I can see that dhasenan also seems to be coming over usability issues with both current approaches.


ddbi has a strange way of binding parameters, and a strange way of getting results.

It isn't readily apparent that I can cache a Statement and just reset it once I'm finished with the results, and it's not clear how to get a MultiResult from a Statement. (For the former, if there were a separate Result object, it would be more clear. That would probably involve more hidden costs, but so be it.

But adbi is a fair bit stranger. I'm happy that it has shortcuts for CRUD, but that's about it.

Looking through the code, for instance, it's doing string catenation on MysqlDatabase.setXXX methods for binding parameters to the database's current query. Eugh. If you're worried about efficiency, that allocates, and it sends more stuff over IPC. Plus it's dependent on consistent formatting that doesn't need escaping in mysql (which is a reasonable assumption, but still).

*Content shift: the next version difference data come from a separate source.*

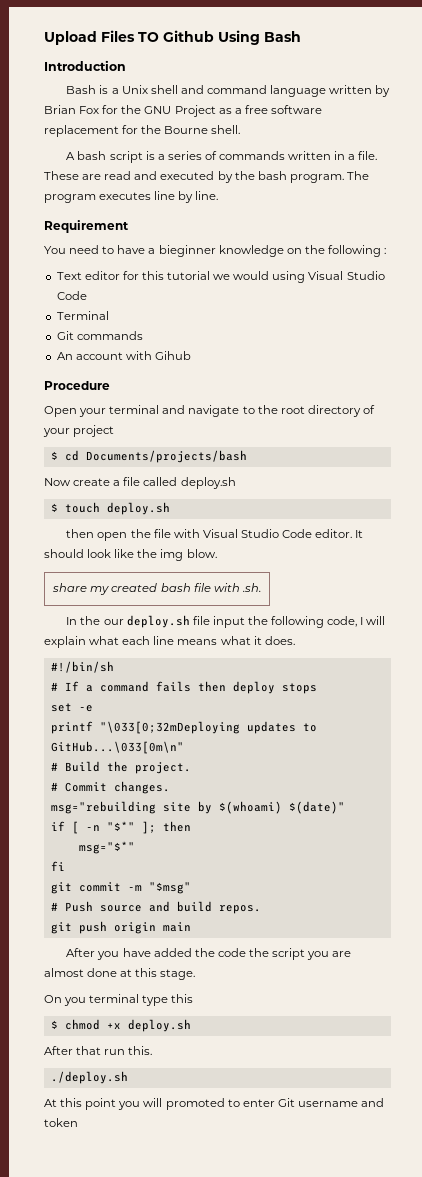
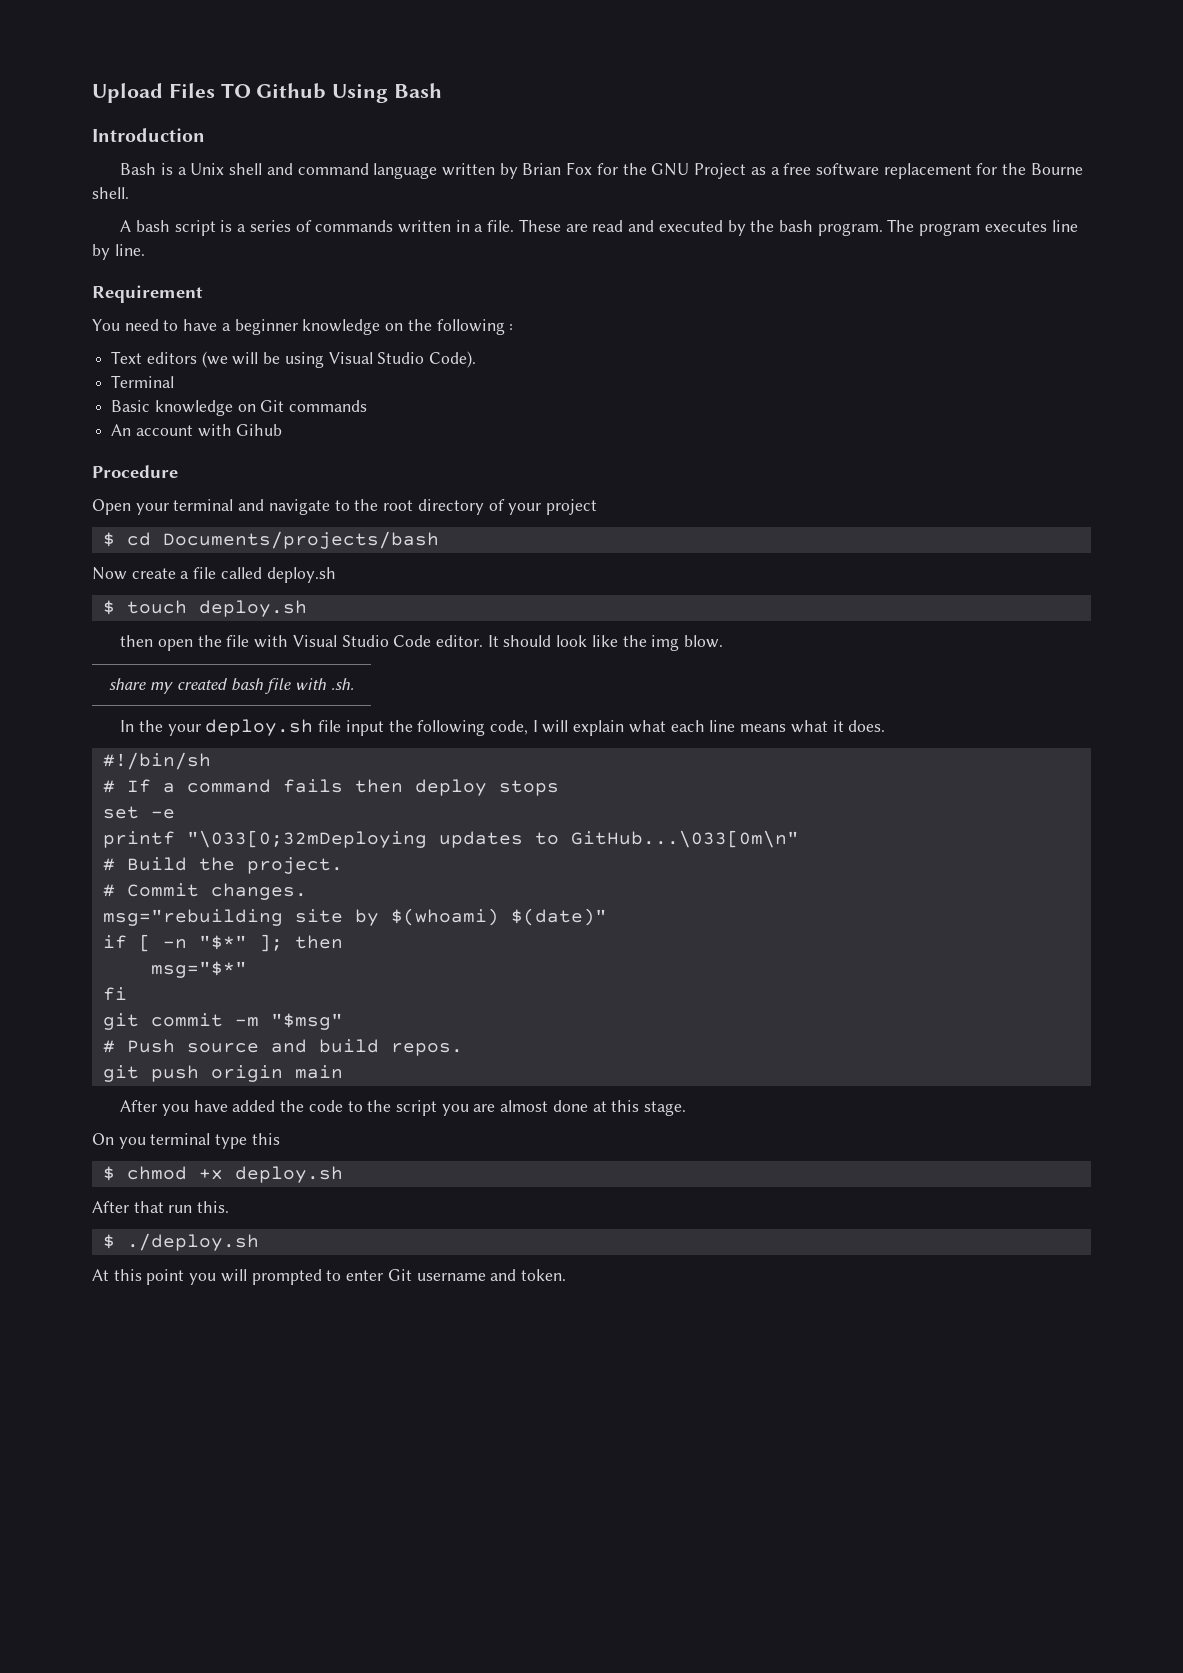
- You need to have a bieginner knowledge on the following :
+ You need to have a beginner knowledge on the following :
- Text editor for this tutorial we would using Visual Studio Code
+ Text editors (we will be using Visual Studio Code).
- Git commands
+ Basic knowledge on Git commands
- In the our deploy.sh file input the following code, I will explain what each line means what it does.
+ In the your deploy.sh file input the following code, I will explain what each line means what it does.
- After you have added the code the script you are almost done at this stage.
+ After you have added the code to the script you are almost done at this stage.
- ./deploy.sh
+ $ ./deploy.sh
- At this point you will promoted to enter Git username and token
+ At this point you will prompted to enter Git username and token.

In terms of code quality, I think that adbi has fewer DRY violations. But that can be cleaned up without too much difficulty with a small codebase like ddbi.

Quote:

And to end that Razz : I've been very busy for the last couple of months, and although the situation is improving somewhat, I cannot throw in many hours per week just yet, so please show a bit patience Smile One way to ease the process for me, would be to create actual patches against DDBI svn.


I think I shall do that. I've been adopting a Git-R-Done attitude with this project, so I've been hacking at ddbi a bit, but I did the unthinkable! I imported the project in descent and reformatted it. I am sob.
Back to top
View user's profile Send private message AIM Address
aaronc542



Joined: 22 May 2007
Posts: 35
Location: NJ, USA

PostPosted: Wed Jan 28, 2009 10:41 pm    Post subject: Reply with quote

Quote:

Looking through the code, for instance, it's doing string catenation on MysqlDatabase.setXXX methods for binding parameters to the database's current query. Eugh. If you're worried about efficiency, that allocates, and it sends more stuff over IPC. Plus it's dependent on consistent formatting that doesn't need escaping in mysql (which is a reasonable assumption, but still).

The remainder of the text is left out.